Organizations can reproduce subordination in numerous ways. Subordination may take economic, political, psychological, or symbolic forms and frequently incorporates elements of all these dimensions. Equally, it can be embedded in structures, cultures, group dynamics, and/or interpersonal interactions. Specific forms of subordination are outlawed in some Western societies, particularly those related to groupbased dynamics like gender, race, and religion. Conversely, other forms of subordination may be equally unfair, such as class inequalities, yet remain legal and unquestioned.

Conceptual Overview

Various theoretical frameworks address different aspects of workplace subordination. Neo-Marxist theories argue that employers in capitalist societies subordinate workers to maximize profit. Alienated from the means of production, employees are forced to sell their labor and are treated as cheap, disposable commodities. Poststructuralist researchers contend that contemporary workplace surveillance systems can subordinate employees, often rendering them “calculable” selves who collude in their own subordination.
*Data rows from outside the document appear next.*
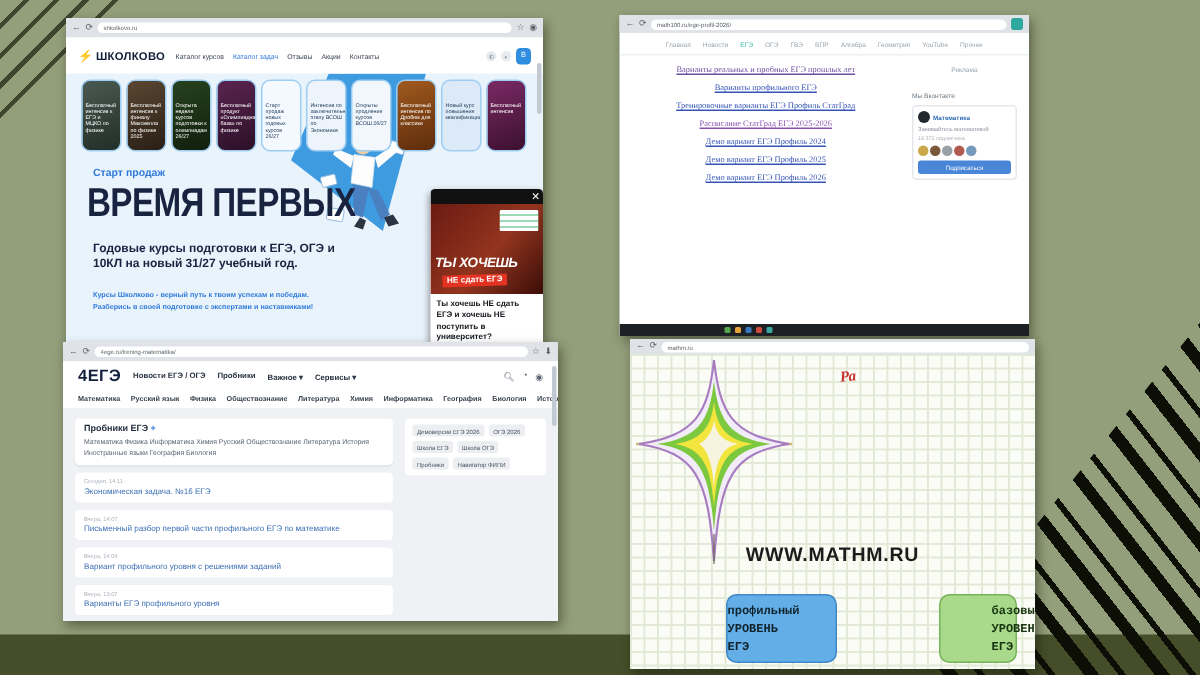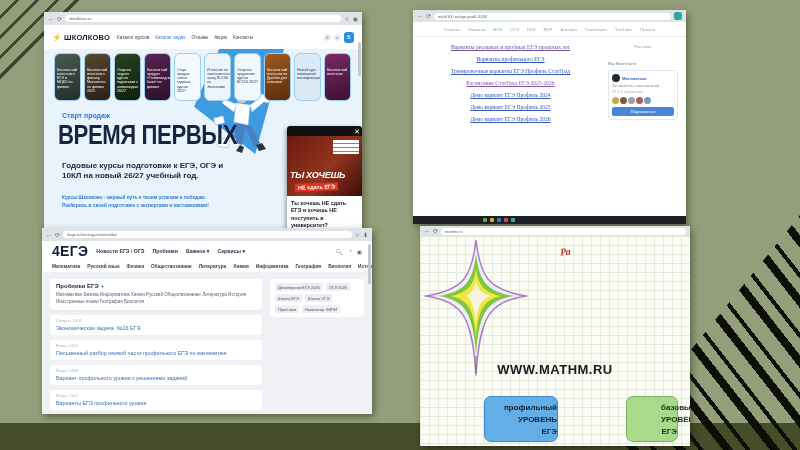"Годовые курсы подготовки к ЕГЭ," div.hero-sub { text: 26/27 -> 31/27 }
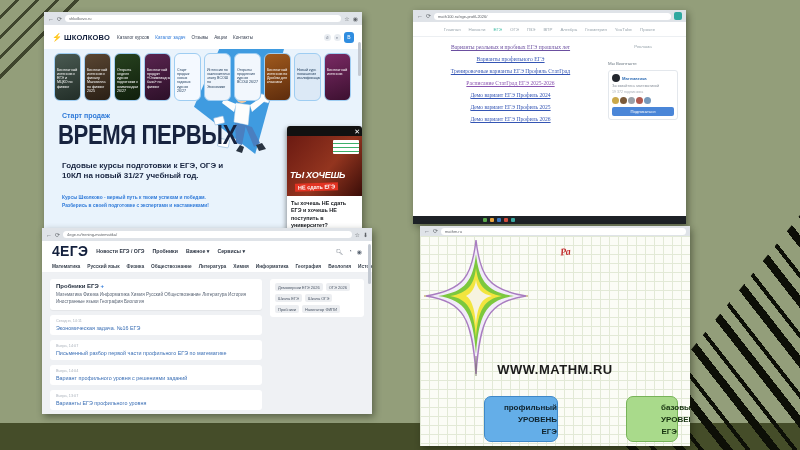"4ЕГЭ" .bl-logo { font-size: 14px -> 11px }
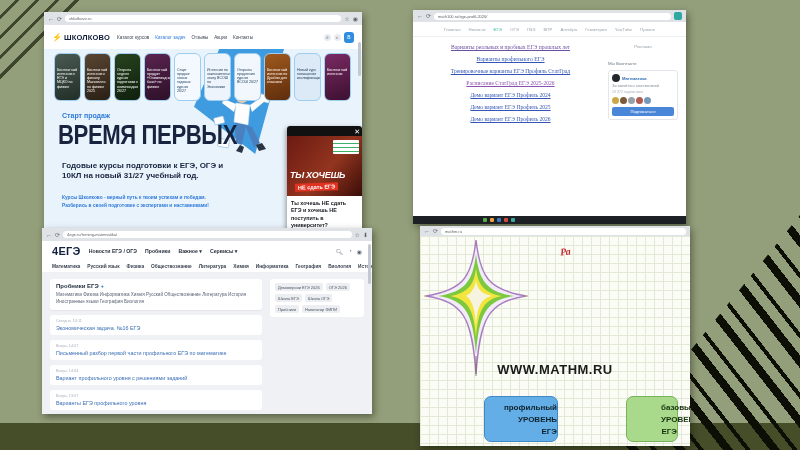"профильный" .lvl-btn { font-family: none -> Liberation Mono, monospace; text-align: right -> left }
Critical writers on leadership show how corporate leaders may subordinate followers through autocratic and coercive practices. Critical management studies perspectives suggest that even highly positive managerial discourses can subordinate employees, fundamentally intensifying work while stifling resistance and labeling dissent as disloyalty. Critical marketing scholars contend that customers can also be subordinated, particularly through sophisticated marketing techniques designed to construct unquestioning consumers with an insatiable desire for particular products.

Feminist studies demonstrate that organizations can reproduce women's subordination, particularly through the sex segregation of jobs. Women often occupy jobs that have few career opportunities and are low status, insecure, temporary, and/or part-time. Gender subordination at work can also be reproduced through unlawful sex discrimination (especially regarding pregnancy) and men's sexual harassment of women. Many feminists use the concept of patriarchy to denote the structural basis of women's subordination, showing how men's dominance of women can be embedded in employment and at home, frequently in mutually reinforcing ways. Some notions of patriarchy have been criticized for neglecting inequalities between women (and between men), particularly those based on important forms of subordination like ethnicity and race. Perspectives like multiculturalism, postcolonialism, and postimperialism examine the ways that historical subordinations (e.g., slavery), the suppression of indigenous peoples, and the exploitation of migrant workers continue to shape contemporary organizational dynamics where race discrimination and segregation frequently persist. When gender, race, and class inequalities are interwoven in organizational practices, subordination becomes all the more intractable.

The experience of subordination can elicit various responses ranging from deference, conformity, and compliance through to dissent and resistance. While Stanley Milgram's classic experiments highlighted peoples' willingness to obey authority, Erich Fromm pointed to the fear of freedom in which individuals try to shelter in the perceived security of being told what to do, viewing this as a less threatening alternative to the responsibility of making decisions for themselves. Both writers sought to explain the Holocaust and the conformist accounts from those involved that they were just obeying orders. The extermination of six million Jews serves as an extreme and stark reminder about the potential dangers of conformity.